Eccellenza però significa anche un impianto sportivo con piscina attrezzatissima, l’attenzione alle lingue straniere in tutti plessi scolastici, viaggi studio all’estero e, accanto ai licei classico e linguistico, un liceo dell’impresa in stretto contatto con il mondo del lavoro, un corpo insegnante giovane e dinamico…

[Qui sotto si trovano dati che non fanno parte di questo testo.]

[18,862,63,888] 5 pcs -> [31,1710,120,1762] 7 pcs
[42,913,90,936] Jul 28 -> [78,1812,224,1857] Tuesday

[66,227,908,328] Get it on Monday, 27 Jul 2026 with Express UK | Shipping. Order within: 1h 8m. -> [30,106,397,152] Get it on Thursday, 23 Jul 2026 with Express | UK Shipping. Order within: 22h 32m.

Certo, le proposte della nostra scuola sono di alto livello ma per noi eccellenza, come ci insegna la parabola dei talenti, significa innanzi tutto portare tutti gli allievi alla ‘loro’ eccellenza: se un ragazzo ha potenzialità da 10 la nostra scuola deve dargli la possibilità di arrivare a 10. Ma se ha potenzialità da 6 deve arrivare al 6. Ogni alunno ha i propri tempi di maturazione e l’insegnante non deve mai confondere un insuccesso, un’interrogazione andata male con la persona se no ha perso la fiducia del ragazzo. I progetti educativi si preparano in base agli alunni che ti vengono affidati, i traguardi sono personali. Non tutti sono nati per diventare campioni. E il nostro primo dovere educativo è crescere persone che siano felici, cioè di successo».